Return exactly the lines below, starting with the one that has "(355, 178) none" and going on through the one that has "[593,430,739,447] *Approximating ->".

Records from a collection

━━━━

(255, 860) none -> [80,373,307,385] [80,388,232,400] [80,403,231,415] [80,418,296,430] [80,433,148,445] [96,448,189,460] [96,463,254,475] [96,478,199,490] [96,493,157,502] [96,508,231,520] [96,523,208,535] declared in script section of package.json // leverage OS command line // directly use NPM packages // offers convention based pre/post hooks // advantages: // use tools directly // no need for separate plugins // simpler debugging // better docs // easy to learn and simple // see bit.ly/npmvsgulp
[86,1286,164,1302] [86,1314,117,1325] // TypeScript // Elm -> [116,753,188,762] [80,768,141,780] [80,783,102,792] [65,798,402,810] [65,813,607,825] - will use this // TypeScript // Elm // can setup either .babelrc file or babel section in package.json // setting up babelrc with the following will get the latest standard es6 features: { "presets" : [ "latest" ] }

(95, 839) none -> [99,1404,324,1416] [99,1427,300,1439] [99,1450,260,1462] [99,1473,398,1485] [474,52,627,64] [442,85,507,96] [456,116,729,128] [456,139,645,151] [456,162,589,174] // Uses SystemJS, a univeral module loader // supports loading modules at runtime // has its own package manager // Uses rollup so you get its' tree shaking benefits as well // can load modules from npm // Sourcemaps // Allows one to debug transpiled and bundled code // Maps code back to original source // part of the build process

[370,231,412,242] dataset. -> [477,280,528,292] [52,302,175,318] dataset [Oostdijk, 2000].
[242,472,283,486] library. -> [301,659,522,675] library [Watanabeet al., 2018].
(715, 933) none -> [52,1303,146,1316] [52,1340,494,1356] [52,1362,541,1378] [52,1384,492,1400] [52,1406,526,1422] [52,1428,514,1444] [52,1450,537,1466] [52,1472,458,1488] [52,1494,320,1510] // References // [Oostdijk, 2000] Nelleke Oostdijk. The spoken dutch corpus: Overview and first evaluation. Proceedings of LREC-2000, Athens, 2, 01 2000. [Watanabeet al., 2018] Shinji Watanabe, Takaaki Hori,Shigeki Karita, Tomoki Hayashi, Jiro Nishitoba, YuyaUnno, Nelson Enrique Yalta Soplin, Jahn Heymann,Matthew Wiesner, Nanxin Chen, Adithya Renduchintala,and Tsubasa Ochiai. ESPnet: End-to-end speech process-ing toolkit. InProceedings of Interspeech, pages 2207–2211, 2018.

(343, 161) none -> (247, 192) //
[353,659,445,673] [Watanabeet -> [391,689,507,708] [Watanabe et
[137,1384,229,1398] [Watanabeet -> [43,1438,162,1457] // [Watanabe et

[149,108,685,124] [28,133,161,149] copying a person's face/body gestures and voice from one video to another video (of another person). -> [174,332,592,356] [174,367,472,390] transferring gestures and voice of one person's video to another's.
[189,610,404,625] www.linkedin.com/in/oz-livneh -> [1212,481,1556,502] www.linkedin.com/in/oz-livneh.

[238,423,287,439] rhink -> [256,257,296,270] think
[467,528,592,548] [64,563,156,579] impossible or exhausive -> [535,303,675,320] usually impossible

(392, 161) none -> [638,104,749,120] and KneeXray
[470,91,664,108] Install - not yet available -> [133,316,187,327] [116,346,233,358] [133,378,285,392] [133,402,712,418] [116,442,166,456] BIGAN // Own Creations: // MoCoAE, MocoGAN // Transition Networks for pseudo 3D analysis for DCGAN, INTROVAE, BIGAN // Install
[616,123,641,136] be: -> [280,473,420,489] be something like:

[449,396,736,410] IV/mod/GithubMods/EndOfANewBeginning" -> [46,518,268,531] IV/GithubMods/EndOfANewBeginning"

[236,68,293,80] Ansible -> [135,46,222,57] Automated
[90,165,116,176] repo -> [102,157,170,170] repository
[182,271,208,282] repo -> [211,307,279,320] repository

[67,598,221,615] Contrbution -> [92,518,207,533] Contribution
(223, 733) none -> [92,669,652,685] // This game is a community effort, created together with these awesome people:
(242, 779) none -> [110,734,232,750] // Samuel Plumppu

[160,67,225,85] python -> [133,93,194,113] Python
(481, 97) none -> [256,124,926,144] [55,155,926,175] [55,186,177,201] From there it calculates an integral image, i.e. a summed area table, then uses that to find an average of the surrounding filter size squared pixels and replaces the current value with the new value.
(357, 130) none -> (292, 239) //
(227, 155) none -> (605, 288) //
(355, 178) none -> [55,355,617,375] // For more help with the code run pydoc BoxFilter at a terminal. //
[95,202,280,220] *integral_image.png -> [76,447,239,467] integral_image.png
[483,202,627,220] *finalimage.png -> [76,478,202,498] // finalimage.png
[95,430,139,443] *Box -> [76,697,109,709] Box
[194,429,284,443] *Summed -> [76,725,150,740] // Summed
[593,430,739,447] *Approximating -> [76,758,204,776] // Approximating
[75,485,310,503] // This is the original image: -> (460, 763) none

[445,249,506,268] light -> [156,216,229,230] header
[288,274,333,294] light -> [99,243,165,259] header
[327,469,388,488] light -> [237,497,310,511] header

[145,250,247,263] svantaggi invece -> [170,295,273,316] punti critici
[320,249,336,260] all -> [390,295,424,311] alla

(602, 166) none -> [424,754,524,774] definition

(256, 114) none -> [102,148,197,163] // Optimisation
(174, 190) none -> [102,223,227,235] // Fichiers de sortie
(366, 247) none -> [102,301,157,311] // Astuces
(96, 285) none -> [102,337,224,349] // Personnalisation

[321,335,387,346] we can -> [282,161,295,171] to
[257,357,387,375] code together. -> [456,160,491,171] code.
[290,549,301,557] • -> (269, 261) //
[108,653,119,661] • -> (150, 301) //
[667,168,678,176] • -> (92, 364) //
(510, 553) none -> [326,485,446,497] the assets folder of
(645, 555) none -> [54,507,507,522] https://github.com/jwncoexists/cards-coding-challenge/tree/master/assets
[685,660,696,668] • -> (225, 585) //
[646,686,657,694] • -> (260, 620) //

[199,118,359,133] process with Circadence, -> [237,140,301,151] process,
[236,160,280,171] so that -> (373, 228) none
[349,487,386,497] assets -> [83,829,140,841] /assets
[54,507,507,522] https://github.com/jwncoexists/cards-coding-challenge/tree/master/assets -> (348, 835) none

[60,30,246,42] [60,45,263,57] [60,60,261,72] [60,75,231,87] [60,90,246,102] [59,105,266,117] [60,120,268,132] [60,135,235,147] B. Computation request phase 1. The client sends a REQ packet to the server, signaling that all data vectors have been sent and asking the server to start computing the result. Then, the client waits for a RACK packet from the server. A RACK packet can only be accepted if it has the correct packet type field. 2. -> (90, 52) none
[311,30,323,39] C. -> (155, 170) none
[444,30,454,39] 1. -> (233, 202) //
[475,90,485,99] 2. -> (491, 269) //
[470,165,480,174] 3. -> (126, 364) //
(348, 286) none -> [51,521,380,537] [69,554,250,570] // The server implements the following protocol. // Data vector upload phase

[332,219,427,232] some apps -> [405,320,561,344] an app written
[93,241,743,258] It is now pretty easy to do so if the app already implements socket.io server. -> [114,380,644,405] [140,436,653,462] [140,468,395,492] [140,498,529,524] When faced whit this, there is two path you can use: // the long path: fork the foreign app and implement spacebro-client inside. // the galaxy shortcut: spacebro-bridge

━━━━

### Problem solution
(355, 178) none -> [55,355,617,375] // For more help with the code run pydoc BoxFilter at a terminal. //
[95,202,280,220] *integral_image.png -> [76,447,239,467] integral_image.png
[483,202,627,220] *finalimage.png -> [76,478,202,498] // finalimage.png
[95,430,139,443] *Box -> [76,697,109,709] Box
[194,429,284,443] *Summed -> [76,725,150,740] // Summed
[593,430,739,447] *Approximating -> [76,758,204,776] // Approximating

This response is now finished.